You'll miss some parts, but at least you dont have to kill the specimen.

@mzedp @futurebird @dalias @llewelly @kechpaja

I think that photographing smaller objects than humans will require more expensive cameras, not cheaper cameras, because for macrophotography, having a large depth of field is expensive, and having a small depth of field can result in you having thousands of blurry photos from every possible angle, which would not be helpful.

@Leszek_Karlik @mzedp @futurebird @llewelly @kechpaja Large depth of field just needs pinhole camera, which in turn needs high sensitivity sensors, but these are not terribly expensive and it's an utter mystery to me why they're not more common.

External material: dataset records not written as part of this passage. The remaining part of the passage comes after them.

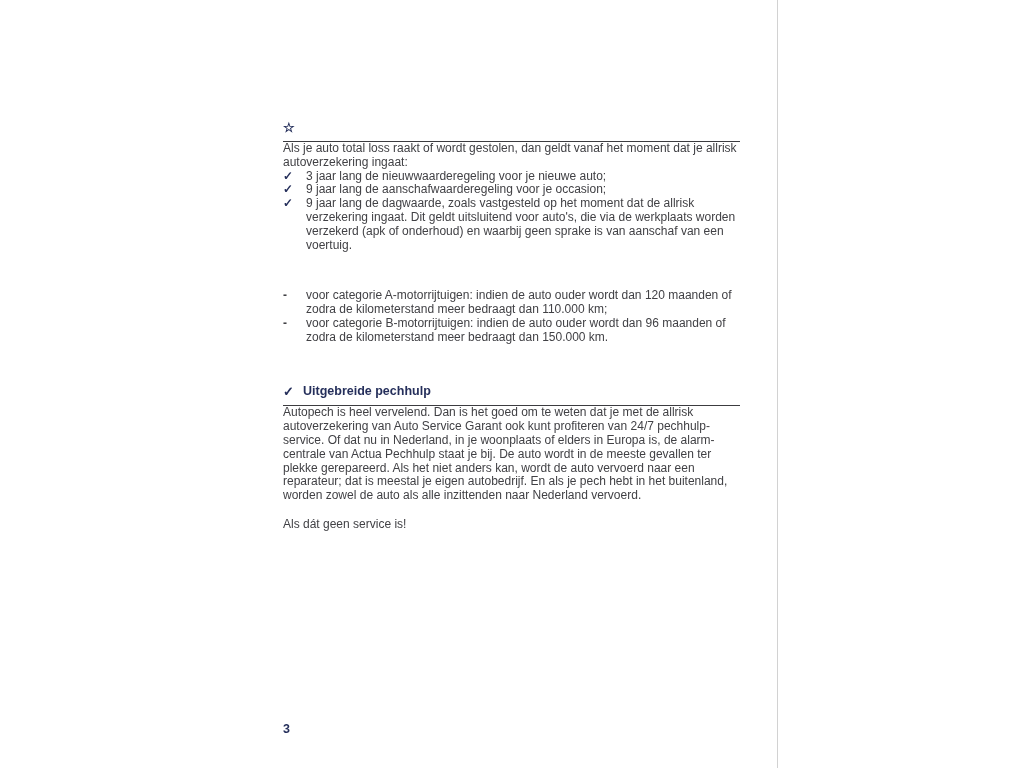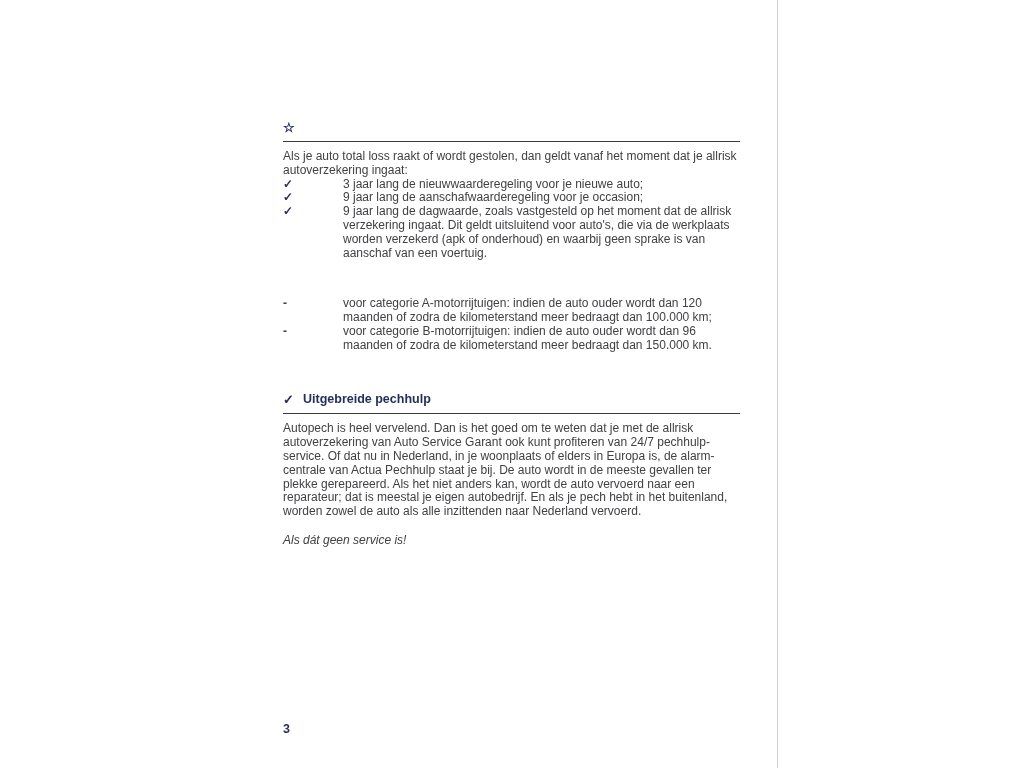--- a/index.html
+++ b/index.html
@@ -34,34 +34,33 @@
     border-bottom: 1px solid #3c3c40;
   }
   .section-header .hdr-icon {
     flex: 0 0 20px;
     color: #252f5b;
     font-size: 13px;
     line-height: 13px;
     display: inline-flex;
     align-items: center;
   }
-  .intro, .para { margin-top: 8px; }
+  .intro, .para { margin-top: 0; }
   .bullet { display: flex; }
   .bullet .marker {
     flex: 0 0 23px;
     color: #252f5b;
     font-weight: bold;
   }
   .bullet .marker.dash { color: #414145; }
-  .bullet .bullet-text { flex: 1; margin-left: 37px; }
+  .bullet .bullet-text { flex: 1; }
   .section-2 { margin-top: 37px; }
   .section-3 { margin-top: 40px; }
   .tagline {
     margin-top: 15px;
-    font-style: italic;
   }
   .page-number {
     position: absolute;
     left: 283px; top: 722px;
     color: #252f5b;
     font-weight: bold;
     font-size: 12.5px;
   }
   .bold-inline { font-weight: normal; }
   .car-icon-svg { display: block; }
@@ -88,21 +87,21 @@
     </div>
     <div class="bullet">
       <span class="marker">✓</span>
       <span class="bullet-text">9 jaar lang de dagwaarde, zoals vastgesteld op het moment dat de allrisk verzekering ingaat. Dit geldt uitsluitend voor auto's, die via de werkplaats worden verzekerd (apk of onderhoud) en waarbij geen sprake is van aanschaf van een voertuig.</span>
     </div>
   </div>
 
   <div class="section section-2">
     <div class="bullet">
       <span class="marker dash">-</span>
-      <span class="bullet-text"><span>voor </span><span class="bold-inline">categorie A-motorrijtuigen</span><span>: indien de auto ouder wordt dan 120 maanden of zodra de kilometerstand meer bedraagt dan 100.000 km;</span></span>
+      <span class="bullet-text"><span>voor </span><span class="bold-inline">categorie A-motorrijtuigen</span><span>: indien de auto ouder wordt dan 120 maanden of zodra de kilometerstand meer bedraagt dan 110.000 km;</span></span>
     </div>
     <div class="bullet">
       <span class="marker dash">-</span>
       <span class="bullet-text"><span>voor </span><span class="bold-inline">categorie B-motorrijtuigen</span><span>: indien de auto ouder wordt dan 96 maanden of zodra de kilometerstand meer bedraagt dan 150.000 km.</span></span>
     </div>
   </div>
 
   <div class="section section-3">
     <div class="section-header">
       <span class="hdr-icon">✓</span>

@dalias @Leszek_Karlik @futurebird @llewelly @kechpaja Lens setup is more critical than camera, IMO. The OpenFlexure microscope uses an 8MP Raspberry pi camera sensor, and a custom made lens set up. There's a lot of cheap 12MP "action cams" floating around that should be easy to hack, I don't see why it would be impossible to set up a proper lens arrangement using those - even if it takes some extra optic hardware. build.openflexure.org/openflex

build.openflexure.orgAssembly Instructions

@dalias @Leszek_Karlik @mzedp @futurebird @llewelly @kechpaja There's a lot of <$20 stamp-sized Raspberry Pi-compatible cameras that can be run in arrays, and I wonder if any of the cheap ones are also capable of macro.

@mzedp @futurebird @dalias @llewelly @kechpaja would this technology be possible to be set up inside of a kill jar? This wouldnt work for pest sampling, where a pit trap is set up to catch any insects (and the odd rodent or lizard) that pass through to get a sample, but if it could be set up in a mason jar I could see some application

@futurebird @dalias @llewelly @kechpaja what kind of resolution do you need? what is the smallest feature you need to be able to distinguish?